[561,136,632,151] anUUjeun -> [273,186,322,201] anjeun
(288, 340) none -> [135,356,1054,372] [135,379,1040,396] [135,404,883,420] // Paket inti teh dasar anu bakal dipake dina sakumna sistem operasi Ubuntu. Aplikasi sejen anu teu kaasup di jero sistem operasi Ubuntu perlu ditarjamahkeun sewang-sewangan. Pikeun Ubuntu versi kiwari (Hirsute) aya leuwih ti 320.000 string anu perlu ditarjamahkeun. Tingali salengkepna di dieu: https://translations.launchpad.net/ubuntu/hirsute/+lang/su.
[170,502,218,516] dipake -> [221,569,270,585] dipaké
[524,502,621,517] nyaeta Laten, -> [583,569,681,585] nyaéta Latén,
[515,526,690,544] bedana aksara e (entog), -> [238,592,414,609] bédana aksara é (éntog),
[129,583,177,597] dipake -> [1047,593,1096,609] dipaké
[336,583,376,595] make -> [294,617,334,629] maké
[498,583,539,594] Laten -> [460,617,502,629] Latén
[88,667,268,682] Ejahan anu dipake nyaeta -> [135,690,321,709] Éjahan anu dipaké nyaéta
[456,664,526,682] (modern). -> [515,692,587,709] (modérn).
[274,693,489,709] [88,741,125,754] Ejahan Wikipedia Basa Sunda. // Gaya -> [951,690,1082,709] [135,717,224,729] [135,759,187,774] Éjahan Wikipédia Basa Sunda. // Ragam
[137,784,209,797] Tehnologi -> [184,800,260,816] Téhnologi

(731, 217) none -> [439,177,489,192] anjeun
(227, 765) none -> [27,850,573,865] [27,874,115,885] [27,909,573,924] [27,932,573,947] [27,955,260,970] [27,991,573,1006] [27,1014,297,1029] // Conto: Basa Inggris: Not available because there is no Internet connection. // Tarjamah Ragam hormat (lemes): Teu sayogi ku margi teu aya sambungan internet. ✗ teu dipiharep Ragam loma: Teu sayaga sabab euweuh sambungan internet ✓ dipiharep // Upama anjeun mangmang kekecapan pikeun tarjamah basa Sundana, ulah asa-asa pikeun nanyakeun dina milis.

▶ [EXERCISE REQUIREMENTS] Set down exactly the lines of the material above from the one with "[515,526,690,544] bedana aksara" through the end. Include both ends and nothing else.

▶ [RESULT OF THIS EXERCISE]
[515,526,690,544] bedana aksara e (entog), -> [238,592,414,609] bédana aksara é (éntog),
[129,583,177,597] dipake -> [1047,593,1096,609] dipaké
[336,583,376,595] make -> [294,617,334,629] maké
[498,583,539,594] Laten -> [460,617,502,629] Latén
[88,667,268,682] Ejahan anu dipake nyaeta -> [135,690,321,709] Éjahan anu dipaké nyaéta
[456,664,526,682] (modern). -> [515,692,587,709] (modérn).
[274,693,489,709] [88,741,125,754] Ejahan Wikipedia Basa Sunda. // Gaya -> [951,690,1082,709] [135,717,224,729] [135,759,187,774] Éjahan Wikipédia Basa Sunda. // Ragam
[137,784,209,797] Tehnologi -> [184,800,260,816] Téhnologi

(731, 217) none -> [439,177,489,192] anjeun
(227, 765) none -> [27,850,573,865] [27,874,115,885] [27,909,573,924] [27,932,573,947] [27,955,260,970] [27,991,573,1006] [27,1014,297,1029] // Conto: Basa Inggris: Not available because there is no Internet connection. // Tarjamah Ragam hormat (lemes): Teu sayogi ku margi teu aya sambungan internet. ✗ teu dipiharep Ragam loma: Teu sayaga sabab euweuh sambungan internet ✓ dipiharep // Upama anjeun mangmang kekecapan pikeun tarjamah basa Sundana, ulah asa-asa pikeun nanyakeun dina milis.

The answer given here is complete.